Evidente o fracasso na capacidade
investigativa da polícia civil, que não consegue identificar fontes e focos
criminosos, apesar de todo e qualquer morador, aqui e alhures, saber onde
vendidas drogas — o exemplo mais clássico em evidência e motivo de operações
como a anunciada na abertura desta coluna. A falência da investigação
científica torna-se flagrante, muito vinculada à falta de investimentos
estatais.
E mais dizemos — especulação que seja — sobre
o grande motivador de tudo ocorrer: alguém levando vantagem. Não houvesse a
concentração da riqueza como instrumento de poder certamente tal não ocorreria.

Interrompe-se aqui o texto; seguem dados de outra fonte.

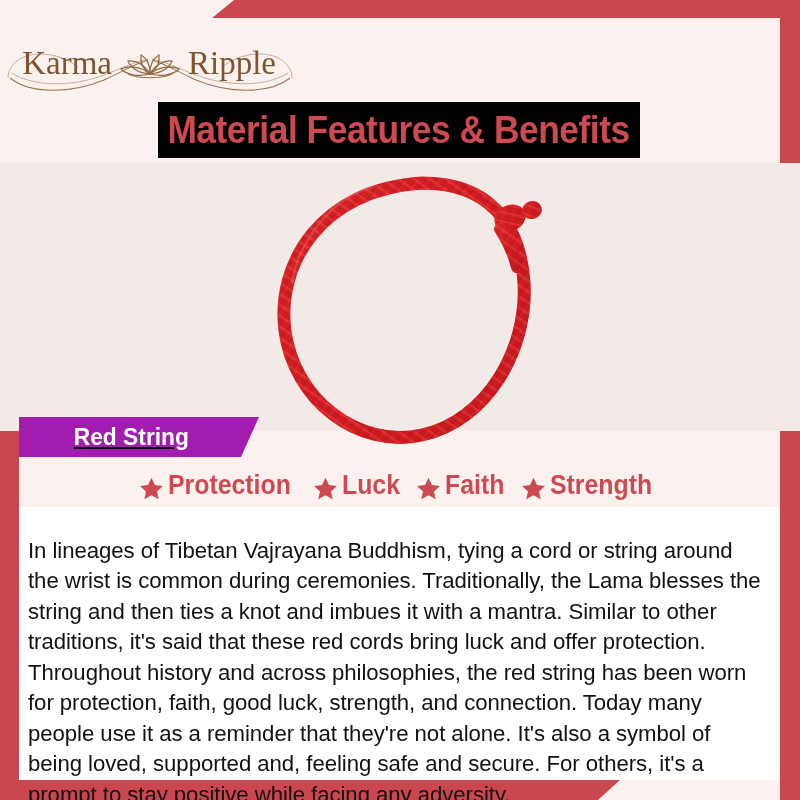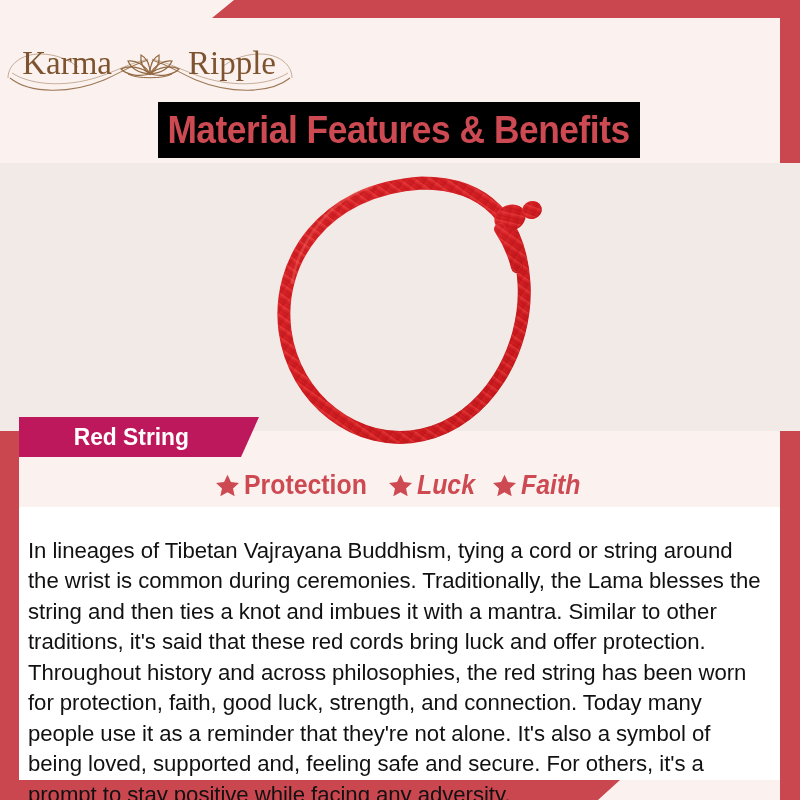"Red String" .label-band { background: #be185d -> #a21caf; text-decoration: none -> underline }
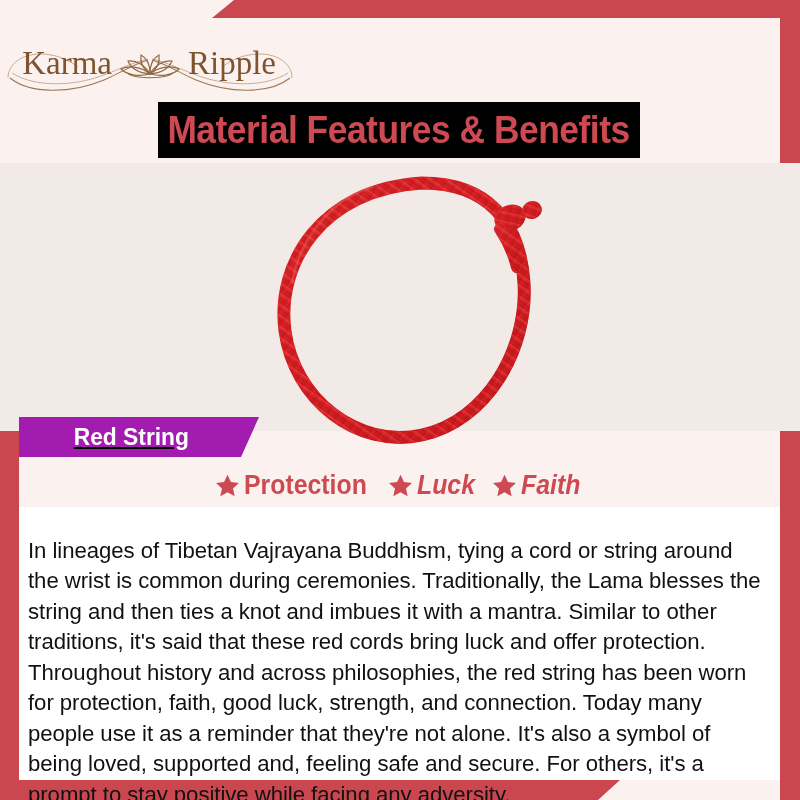"Protection" .benefit { align-items: center -> flex-end }
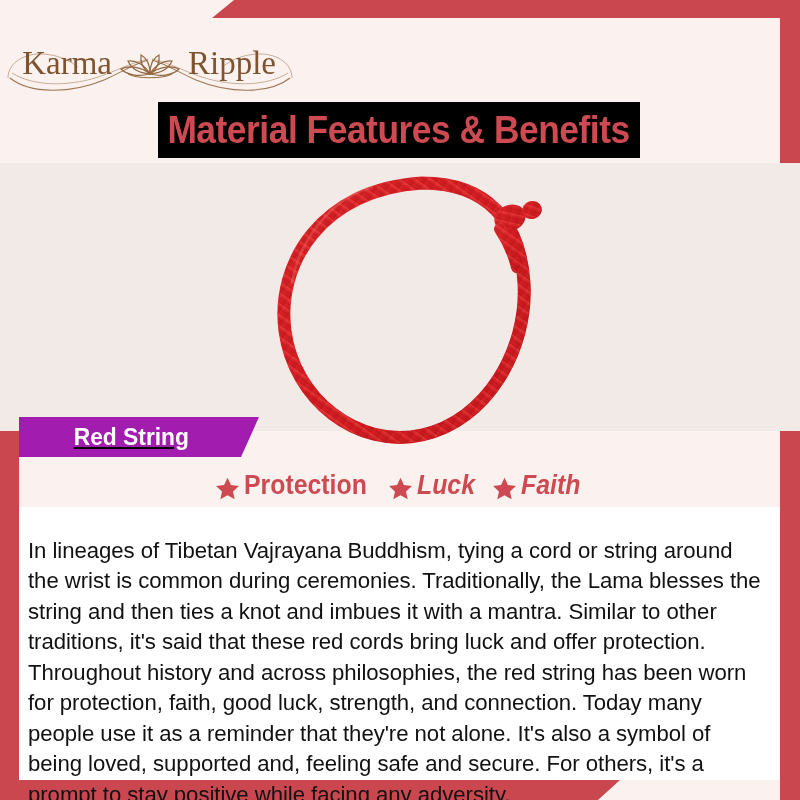"Luck" .benefit + .benefit { font-style: italic -> none }
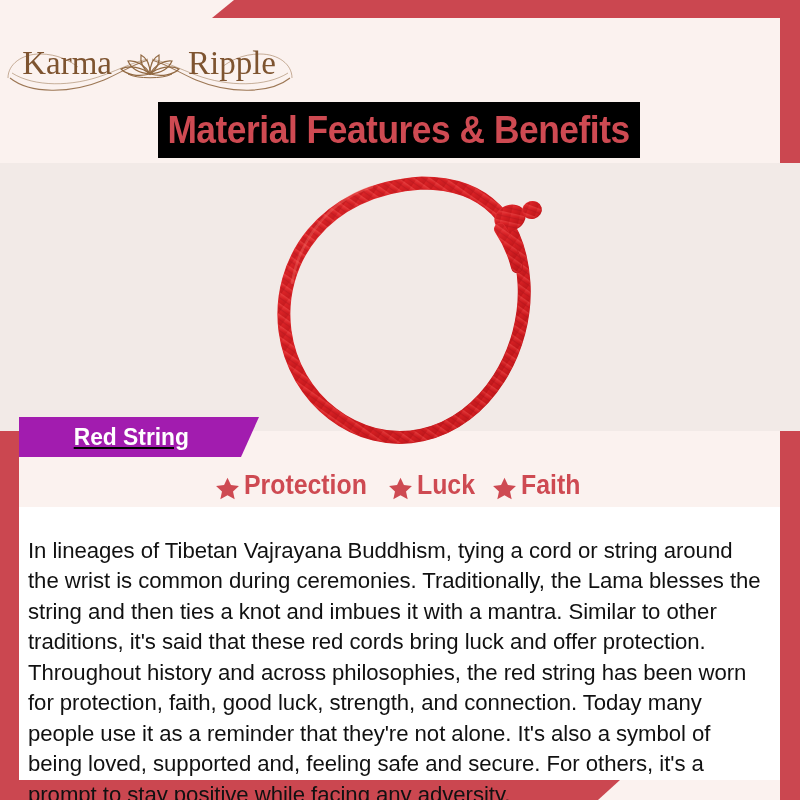"Strength" div.benefit { html: none -> <div> <span> <svg> <polygon></polygon> </svg> </span> <span>Strength</span> </div> }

Afinal, hipocrisia não reconhecer que bancos e empresas de investimento são fachada
para lavar dinheiro criminoso, assim como financiar templos, políticas e
políticos.
Elege-se este ou aquele país, ou esta ou
aquela gente como o “boi de piranha” para justificar a submissão do Estado/Polícia/Judiciário
aos interesses criminosos (lícitos ou ilícitos). Naturalmente o formador de
opinião e a informação sob controle. Então um helicóptero com mais de meia
tonelada de pasta de cocaína – à guisa de exemplo mais recente — vai sendo
esquecido enquanto o Estado/polícia investe (sob cobertura da imprensa) sobre
comunidades periféricas (social e urbanamente) em busca de criminosos. Para
tanto, o terror muito ajuda. Fácil o ‘traficante’ da favela/periferia em vez
daquele encastelado no Leblon, na Barra ou no Góes Calmon.
Com relação aos anos 60 dizia Arendt, “Os
estudantes e outros manifestantes são presa fácil para uma polícia que se
acostumou a dificilmente capturar um criminoso”.
Cinquenta anos depois tudo aí: inova-se avisando
a comunidade que a polícia fará operação, onde a “bala perdida” explica a
incompetência do Estado e da ação policial lançando a triste realidade às
calendas da razão. E em vez de “estudantes e outros manifestantes” os
desassistidos das periferias, negros e pobres de meu Deus! Se não alcançar o
criminoso (que eu deveria prender) a bala se torne “perdida” ainda que a
indigitada vítima esteja no recôndito de seu lar.
Porque importa mais o terror implantado a fórceps no inconsciente coletivo para que a violência que nos assusta continue a beneficiar alguém, encastelado em qualquer forma de poder.